However, we are woefully lacking when it comes to making disciples, who in turn, make disciples, who in turn, make more disciples.  The bottom line is we are not making disciples according to the pattern found in the New Testament.

The discipleship deficit is not the real problem, however.

As I struggled over the past several years trying to find a way to help churches address this discipleship deficit, I discovered that in addition to the discipleship deficit, we have a serious Gospel deficiency in our churches as well.

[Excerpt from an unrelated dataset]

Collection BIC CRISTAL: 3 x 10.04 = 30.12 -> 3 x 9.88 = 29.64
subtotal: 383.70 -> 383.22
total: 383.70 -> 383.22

What do I mean by “Gospel deficiency?”  We are good at telling people what they should do, what they should not do, and what they should believe; but what they need more than anything else is to simply hear the Gospel and apply it to their lives.  Because of our sinful nature, we need a Gospel-saturated diet.  Every day we need to remind each other of the Gospel, and help each other apply the Gospel to our lives.  As we fight sin and its effects in our lives, we need the Gospel.  The problem is, we are not getting enough Gospel, and our churches suffer from “GDA” Gospel Deficiency Anemia!

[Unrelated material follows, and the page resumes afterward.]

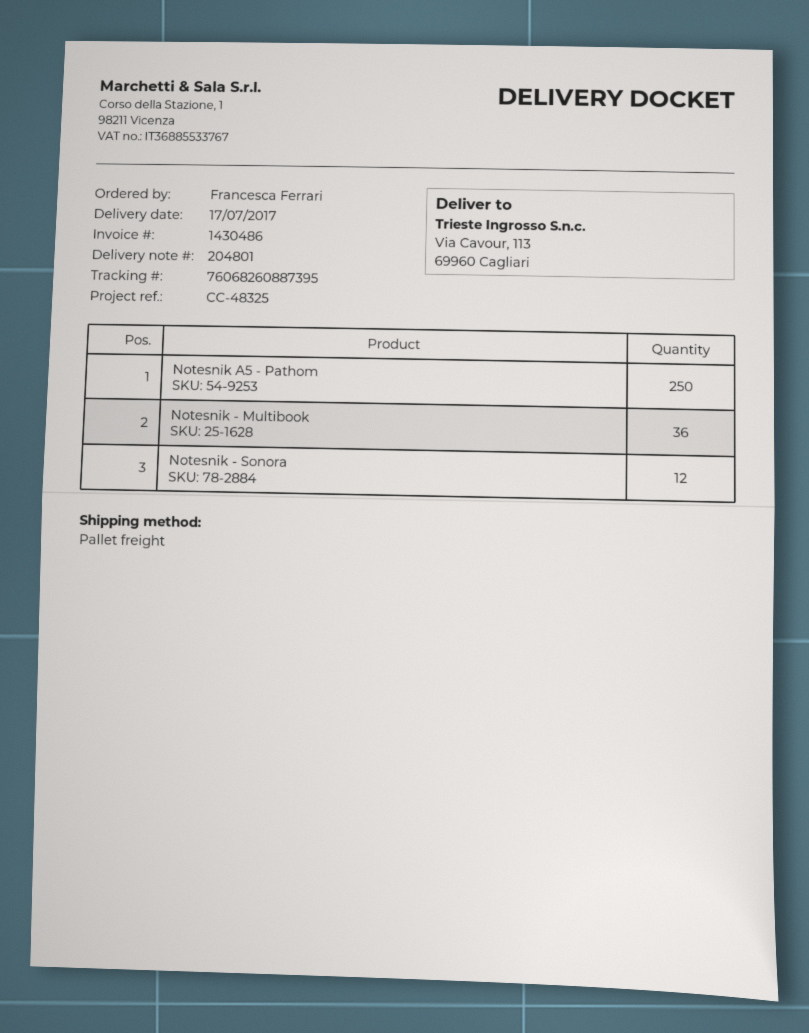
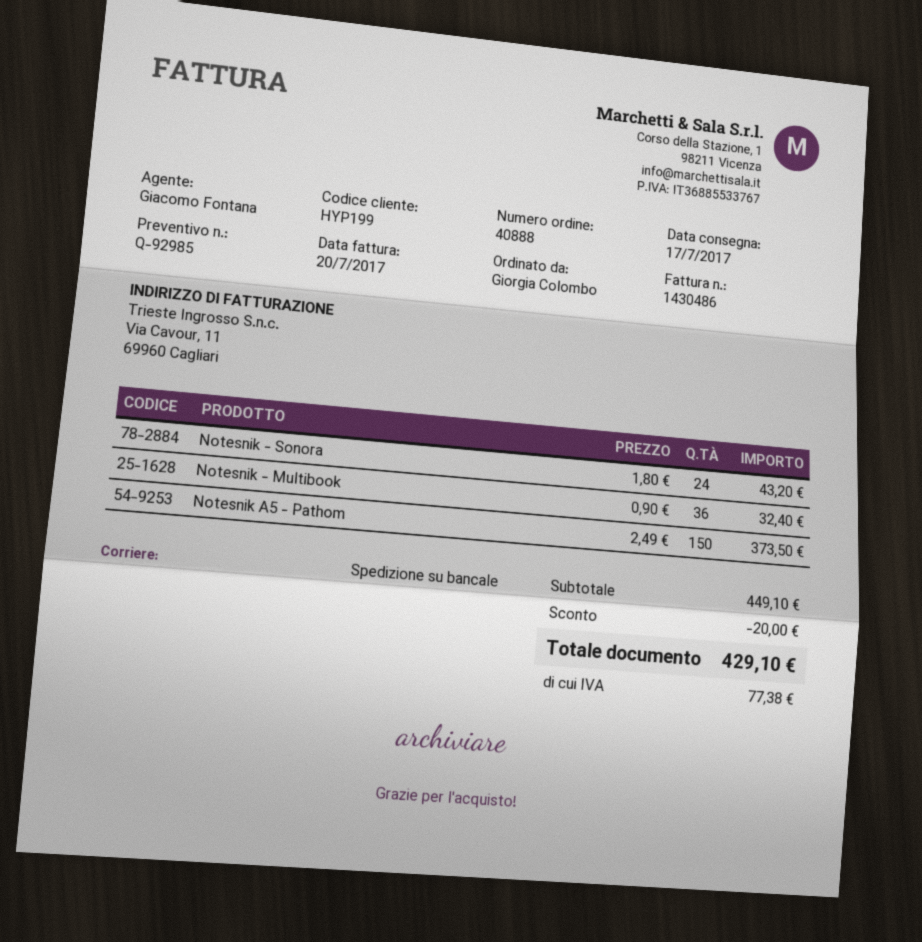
ordered by: Francesca Ferrari -> Giorgia Colombo
Notesnik A5 - Pathom: 250 -> 150
Notesnik - Sonora: 12 -> 24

In my quest for a solution to our discipleship and Gospel deficiencies, I discovered an even more serious problem – a failure to give God the glory He deserves.  When our focus is on what we “do” or “don’t do” as a follower of Christ, it is easy to forget the one thing were created to do – glorify God!

Failing to making disciples is a matter of great concern.  Not focusing on the Gospel is a grave problem.  More serious than either of these deficits, however, is our failure to glorify the Father.

Glorifying God is the heart and soul of everything we do!  It is the reason we exist!  It is the primary purpose of the church!  It is the lens through which we see and serve our world.  Glorifying God is the filter through which every decision, every goal, and every strategy must pass.

Is God honored by our choices, and by the decisions we make every day?  Is His greatness revealed in the way we serve each other?  Do we magnify Him in the way we love those around us?

The Apostle Peter said, “But  you are a chosen people, a royal priesthood, a holy nation God’s special possession, that you may declare the praises of him who called you out of darkness into his wonderful light.”  (1 Peter 2:9 NIV)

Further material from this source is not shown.